Efficient diastolic Ca²⁺ clearance is vital for ensuring proper relaxation for the sarcomere; therefore in this study we quantified the expression level of the most important proteins involved in Ca²⁺ handling. However, the functional relevance of these changes was not assessed. Functional relevance can only be determined in freshly harvested myocardial tissue/whole hearts, usually from animal models where changes in protein levels are consequently related to the functional data. In our study we used human myocardial tissue preserved by freezing, which did not alter the protein level and phosphorylation status, however made functional assessments impossible.

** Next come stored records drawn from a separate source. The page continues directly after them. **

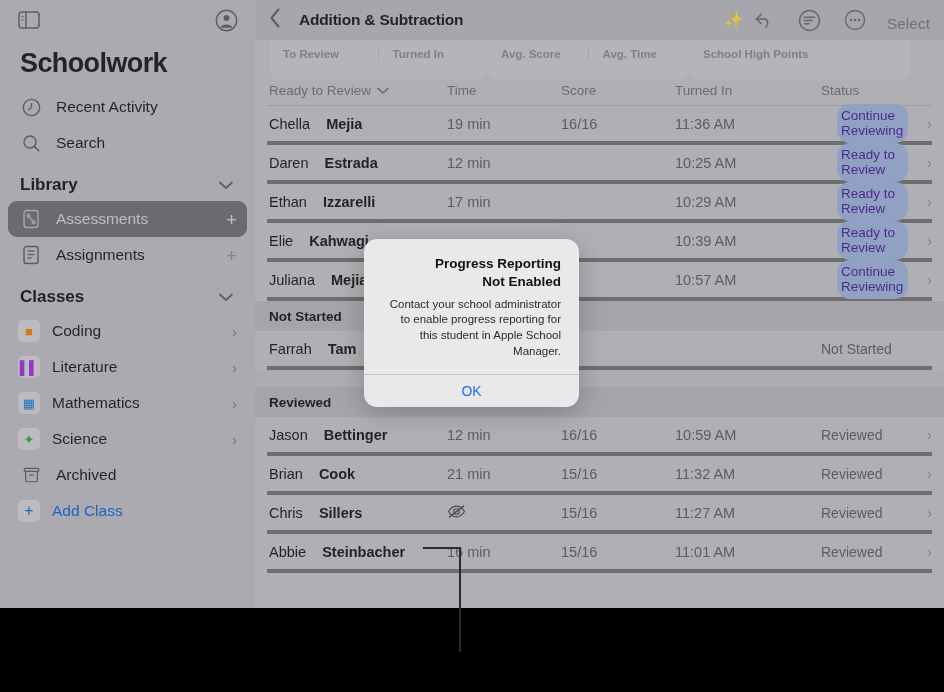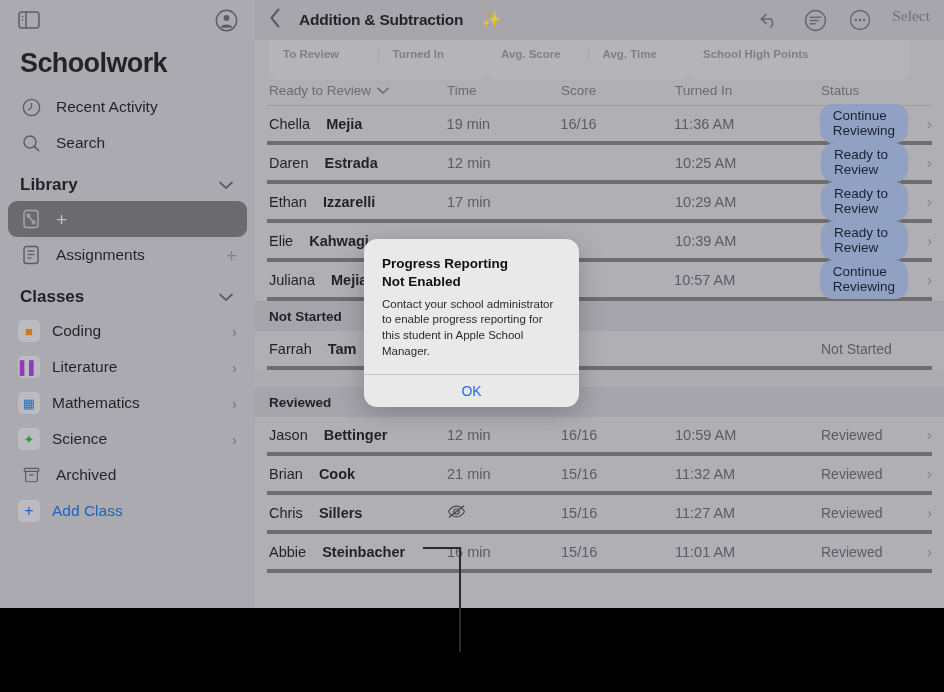--- a/index.html
+++ b/index.html
@@ -61,23 +61,23 @@
   }
   .topbar {
     position:relative; height:40px; background:#b5b5bb;
     display:flex; align-items:center; padding:0 14px; gap:0;
     z-index:5;
   }
   .topbar .back { color:#5c5c62; font-size:21px; width:30px; }
   .topbar .title {
     flex:1; text-align:center; font-size:15.5px; font-weight:bold;
     color:#1b1b1d; letter-spacing:-0.2px;
-    display:flex; align-items:center; justify-content:flex-start; gap:19px;
-  }
-  .topbar .tools { display:flex; align-items:flex-start; gap:19px; padding-left:8px;font-family:Liberation Serif, serif; }
+    display:flex; align-items:center; justify-content:space-between; gap:19px;
+  }
+  .topbar .tools { display:flex; align-items:flex-end; gap:19px; padding-left:8px; }
   .topbar .tools .select { font-size:15.5px; color:#76767c; }
 
   
   .cards {
     position:relative; height:58px; padding:0 14px;
     display:flex; align-items:flex-start;
     margin-top:-22px;
   }
   .card {
     background:#c7c7cb; border-radius:11px; height:62px;
@@ -111,22 +111,22 @@
     border-bottom:4px solid #737373;
     font-size:14.5px; color:#27272b;
   }
   .trow .col-name { color:#18181b; }
   .trow .col-name b { font-weight:bold; }
   .trow .col-time, .trow .col-score, .trow .col-turned { color:#5d5d64; }
   .trow .col-chev { color:#8a8a90; font-size:15px; }
 
   .pill {
     display:inline-block; background:#9cb0d8;
-    color:#0f172a; font-size:13.5px;
-    padding:4px 13px 5px; border-radius:13px;
+    color:#4c1d95; font-size:13.5px;
+    padding:4px 4px 5px; border-radius:13px;margin-left:16px;
   }
   .plain-status { color:#5d5d64; font-size:14px; }
 
   .sec-hdr {
     display:flex; align-items:center; height:30px;
     padding-left:14px; background:#b3b3b9;
     font-size:13.5px; font-weight:bold; color:#18181b;
     margin:0 -12px;
   }
   .spacer-row { height:17px; background:#bdbdc2; margin:0 -12px; }
@@ -137,21 +137,21 @@
   .dim {
     position:absolute; left:0; top:0; width:944px; height:608px;
     background:rgba(90,90,96,0.16); z-index:40;
   }
   .modal {
     position:absolute; left:364px; top:239px; width:215px;
     background:#e9e9e9; border-radius:13px; z-index:50;
     box-shadow:0 6px 26px rgba(0,0,0,0.22);
     overflow:hidden;
   }
-  .modal-body { padding:16px 18px 14px; text-align:left; }
+  .modal-body { padding:16px 18px 14px; text-align:right; }
   .modal-title {
     font-size:13.5px; font-weight:bold; color:#111;
     line-height:1.32; margin-bottom:6px;
   }
   .modal-msg { font-size:11.5px; color:#2a2a2a; line-height:1.38; }
   .modal-btn {
     border-top:1px solid #c9c9c9; height:33px;
     display:flex; align-items:center; justify-content:center;
     font-size:14px; color:#1d6ef5;
   }
@@ -226,20 +226,21 @@
 
       <div class="sb-row selected">
         <span class="icon-btn">
           <svg width="18" height="20" viewBox="0 0 18 20">
               <rect x="2" y="1.5" width="14" height="17" rx="2.5" fill="none" stroke="#b6b6bb" stroke-width="1.4"></rect>
               <line x1="6" y1="6.5" x2="12" y2="13.5" stroke="#b6b6bb" stroke-width="1.3"></line>
               <circle cx="6.4" cy="6.6" r="1.5" fill="none" stroke="#b6b6bb" stroke-width="1.1"></circle>
               <circle cx="11.6" cy="13.4" r="1.5" fill="none" stroke="#b6b6bb" stroke-width="1.1"></circle>
             </svg>
         </span>
+        <span class="lbl">Assessments</span>
         <span class="plus">+</span>
       </div>
 
       <div class="sb-row">
         <span class="icon-btn">
           <svg width="18" height="20" viewBox="0 0 18 20">
               <rect x="2" y="1.5" width="14" height="17" rx="2.5" fill="none" stroke="#5c5c63" stroke-width="1.4"></rect>
               <line x1="5.5" y1="6" x2="12.5" y2="6" stroke="#5c5c63" stroke-width="1.3"></line>
               <line x1="5.5" y1="9.5" x2="12.5" y2="9.5" stroke="#5c5c63" stroke-width="1.3"></line>
               <line x1="5.5" y1="13" x2="9.5" y2="13" stroke="#5c5c63" stroke-width="1.3"></line>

Nevertheless, previous animal model studies show a clear relation between expression levels and function of Ca²⁺‐handling proteins; therefore we speculate that this is also the case in our study.¹³

There are several other mechanisms, which regulate diastolic dysfunction such as: increased radical oxygen species production, T‐tubules loss, or disorganization of cardiomyocyte cytoarchitecture. Although important for diastolic function, this study only focused on the cardiomyocyte stiffness, myofilament Ca²⁺ sensitivity, and altered Ca²⁺‐clearance protein levels.³⁴

Conclusions

The present study provides novel insight into the molecular mechanism underlying RV diastolic impairment in patients with PAH. We observed that reduced PKA‐mediated phosphorylation of the giant sarcomeric protein titin contributed significantly to RV cardiomyocyte stiffness. In addition, phosphorylation of the sarcomeric protein cTnI was significantly reduced in PAH. Finally, reduced PLN phosphorylation and SERCA2a protein levels may indicate altered diastolic Ca²⁺ clearance.